La pulsação des banlieusards
Quartier de Laguna à Contagem, ville satellite de Belo Horizonte, Minas Gérais, Brésil. S’il arrive que les enfants de Contagem naissent d’un coup de foudre, Il arrive parfois à ces mêmes enfants de mourir d’un coup de feu dans la tempe. C’est ainsi que commence Au Coeur du monde ; par un anniversaire interrompu trop vite, une balle partie dans la mauvaise tête, un silence éphémère.
Ana, Beto, Miro, Selma et Marcos vivent à Laguna. Ils·elles sont voisin·es, ami·es, collègues ou fiancés, et rêvent tous et toutes d’échappées. Dans un quotidien où l’instabilité règne en maître, leur destin est voué à s’entrecroiser.

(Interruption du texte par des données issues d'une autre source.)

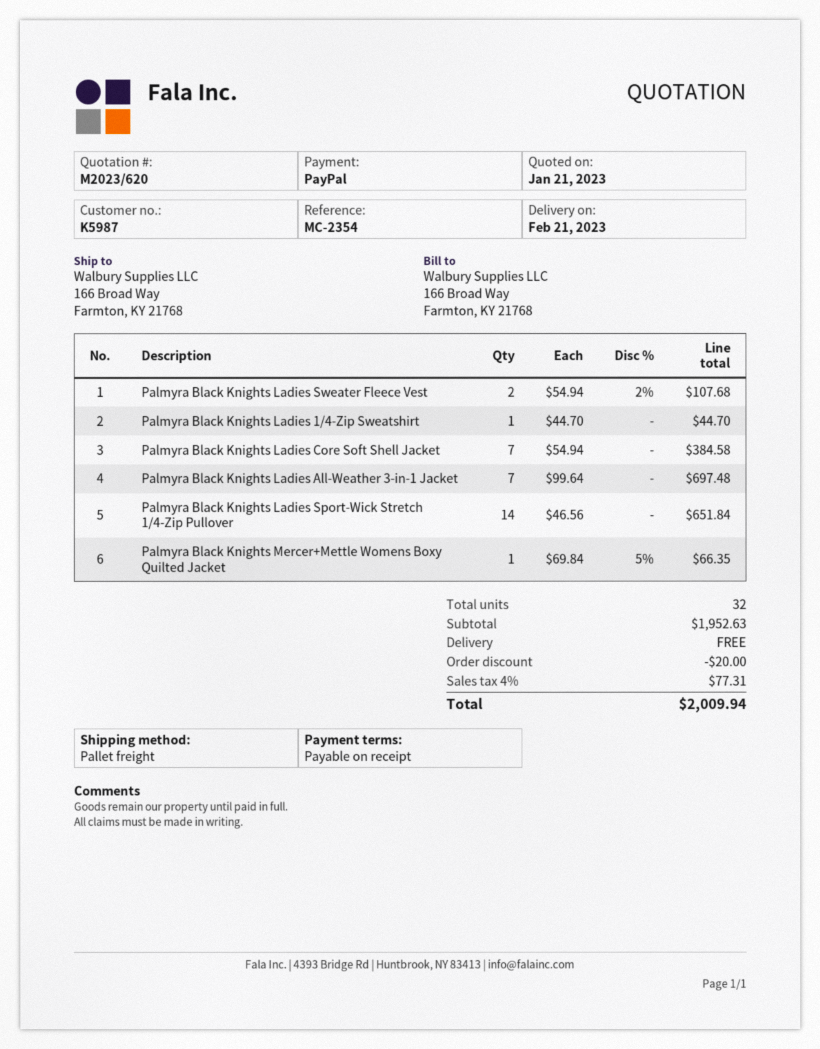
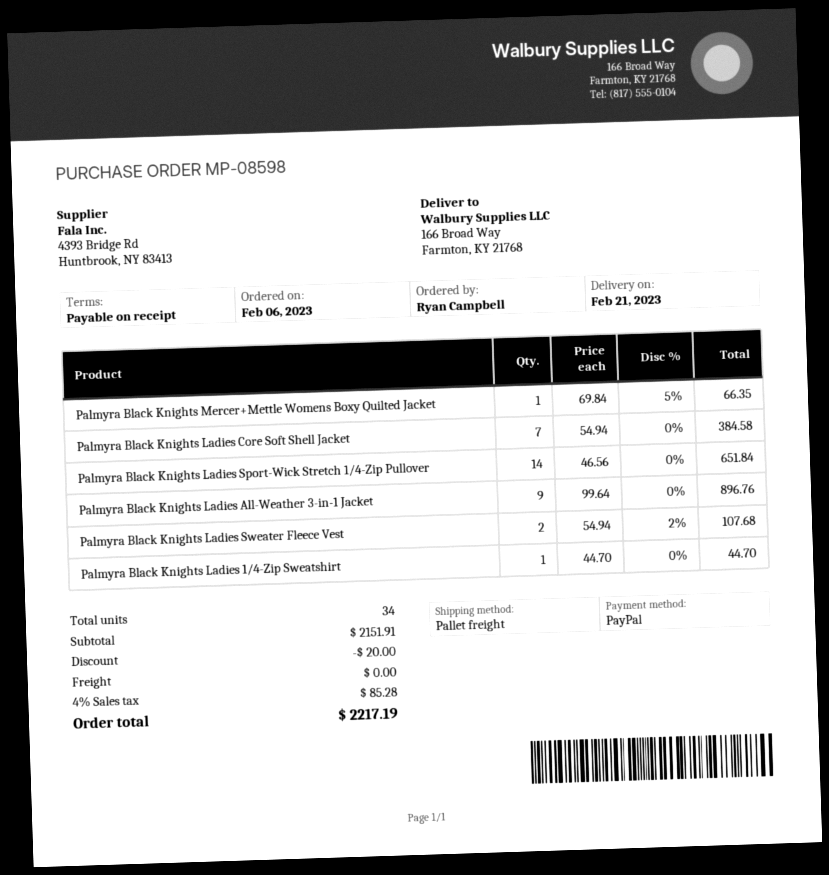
Palmyra Black Knights Ladies All-Weather 3-in-1 Jacket: 7 x 99.64 = 697.48 -> 9 x 99.64 = 896.76
total quantity: 32 -> 34
subtotal: 1952.63 -> 2151.91
tax: 4% = 77.31 -> 4% = 85.28
total: 2009.94 -> 2217.19

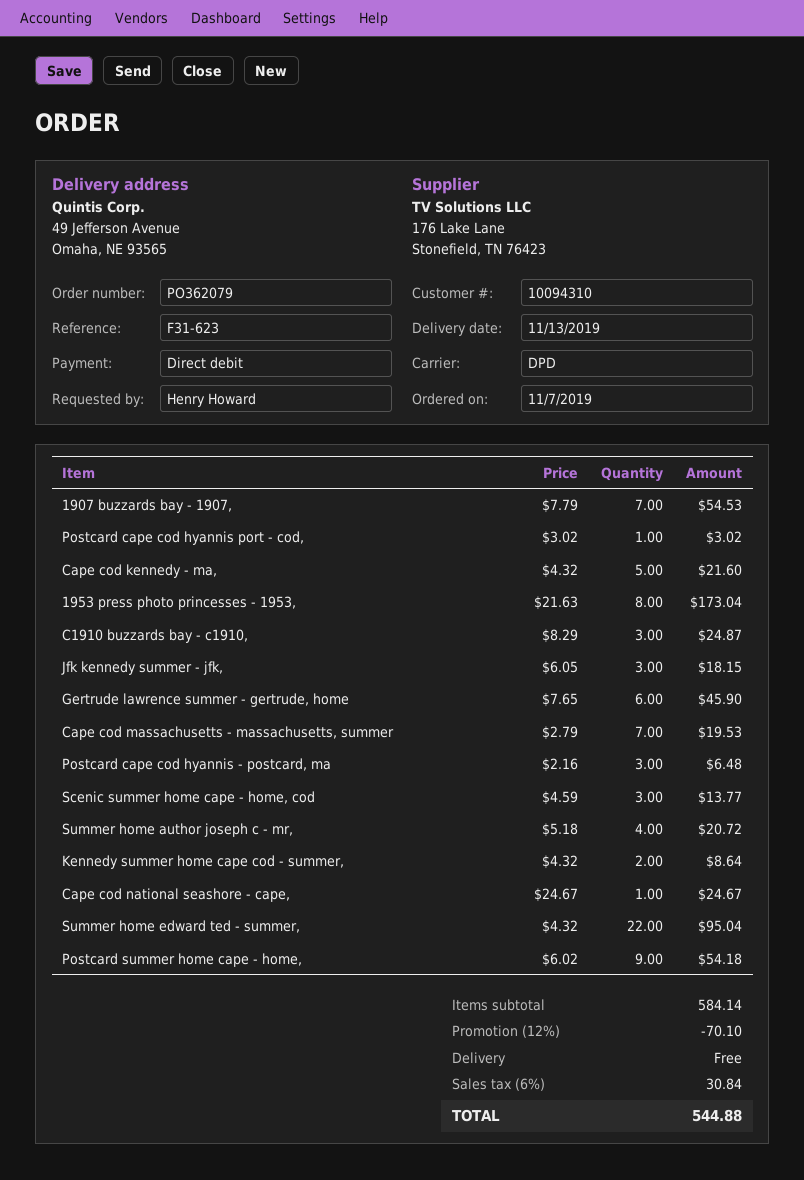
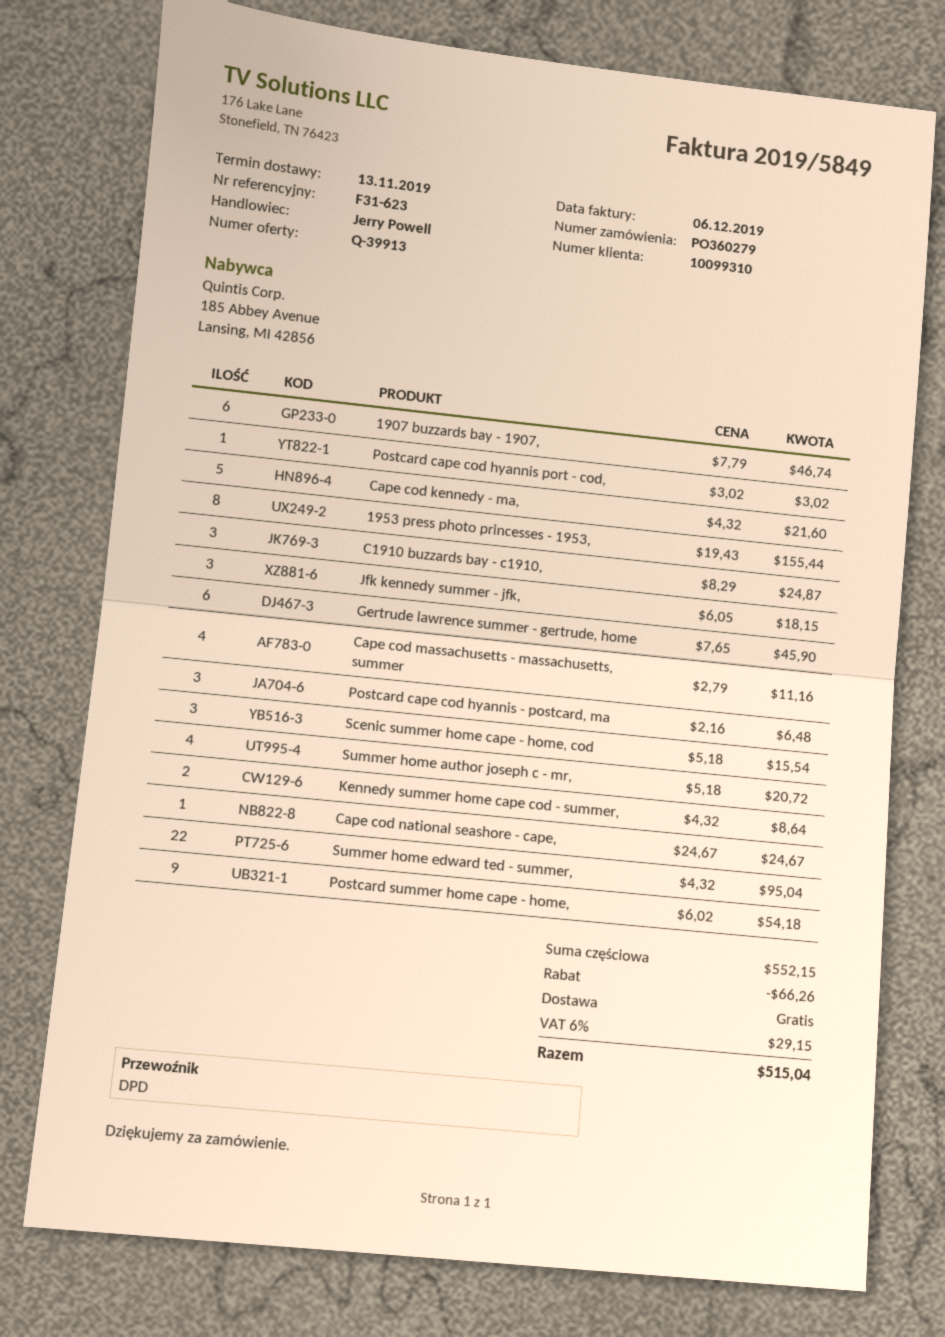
order number: PO362079 -> PO360279
customer number: 10094310 -> 10099310
1907 buzzards bay - 1907,: 7 x 7.79 = 54.53 -> 6 x 7.79 = 46.74
1953 press photo princesses - 1953,: 8 x 21.63 = 173.04 -> 8 x 19.43 = 155.44
Cape cod massachusetts - massachusetts, summer: 7 x 2.79 = 19.53 -> 4 x 2.79 = 11.16
Scenic summer home cape - home, cod: 3 x 4.59 = 13.77 -> 3 x 5.18 = 15.54
subtotal: 584.14 -> 552.15
discount: 70.10 -> 66.26
tax: 6% = 30.84 -> 6% = 29.15
total: 544.88 -> 515.04

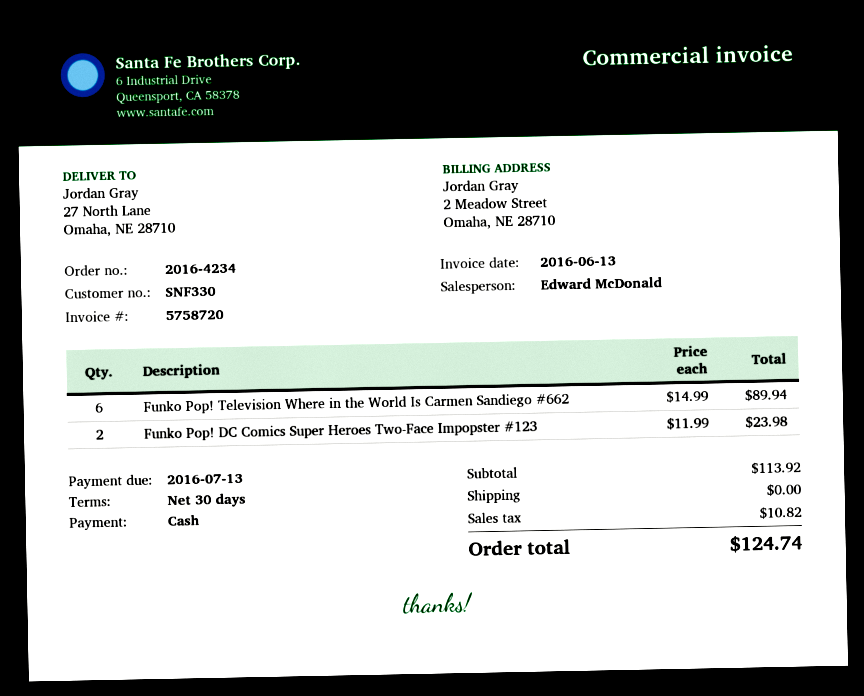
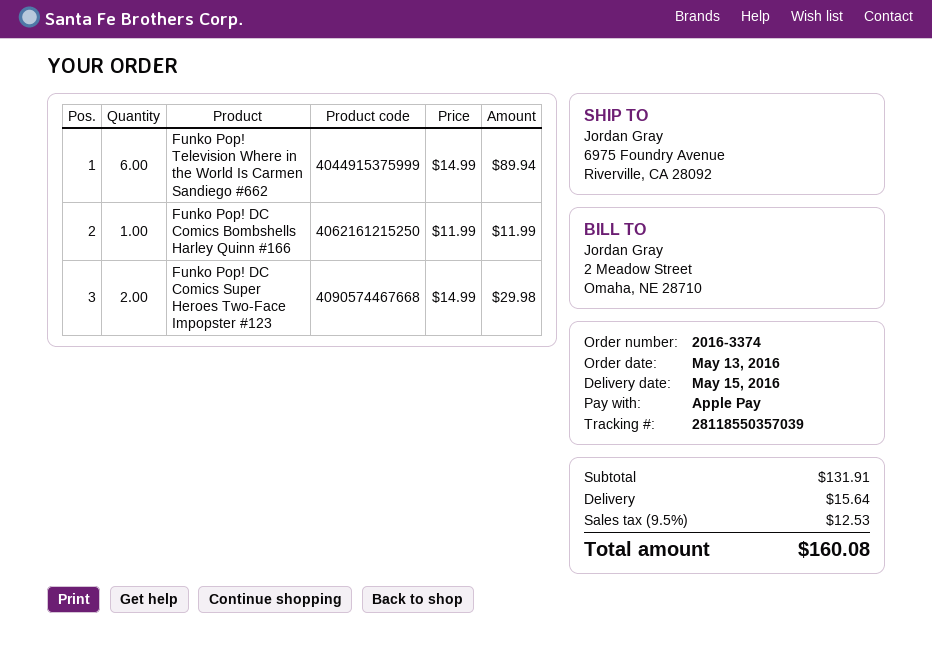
order number: 2016-4234 -> 2016-3374
payment method: cash -> Apple Pay
ship to: 27 North Lane, Omaha, NE 28710 -> 6975 Foundry Avenue, Riverville, CA 28092
Funko Pop! DC Comics Super Heroes Two-Face Impopster #123: 2 x 11.99 = 23.98 -> 2 x 14.99 = 29.98
Funko Pop! DC Comics Bombshells Harley Quinn #166: none -> 1 x 11.99 = 11.99
subtotal: 113.92 -> 131.91
shipping: 0.00 -> 15.64
tax: 10.82 -> 12.53
total: 124.74 -> 160.08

« Contagem é o motherfucking Texas » (« Contagem est le putain de Texas ») extrait de la bande originale du film – Texas du rappeur MC Papo
Au Coeur du Monde – 2019 © Survivance
Avant d’être un film sur les bandes armées, les voleurs de montres, les braqueurs aux yeux candides, c’est un film sur les victimes collatérales du système. Au Brésil, le capitalisme post-esclavage s’est trouvé une place de choix dans la classe moyenne aisée, repoussant sans cesse les corps noirs loin des centres, à l’écart des vitrines, des jobs de rêve et des élites… À la différence du cinéma dit « social » tel qu’on le consomme souvent sur grand écran ou à emporter, ce n’est pas seulement un film « sur » mais un film « avec » — un film de présentation plutôt que de représentation. Car les silhouettes qui peuplent le cinéma de Gabriel et Maurilio Martins sont celles avec lesquelles les deux réalisateurs ont grandi, le voisinage des lieux dans lesquels ils ont choisi de tourner à Contagem. On retrouve d’ailleurs certain·es comédien·nes de Temporada d’André Novais Oliveira, également tourné à Contagem [NDLR : aux manettes de Filmes do Plastico, les Martins sont aussi les producteurs du film, sorti en novembre dernier sur une poignée d’écrans en France]. Par exemple, la stupéfiante Grace Passô ; ou encore une des actrices de Bacurau, Barbara Colen, où il était là aussi question de populations invisibles.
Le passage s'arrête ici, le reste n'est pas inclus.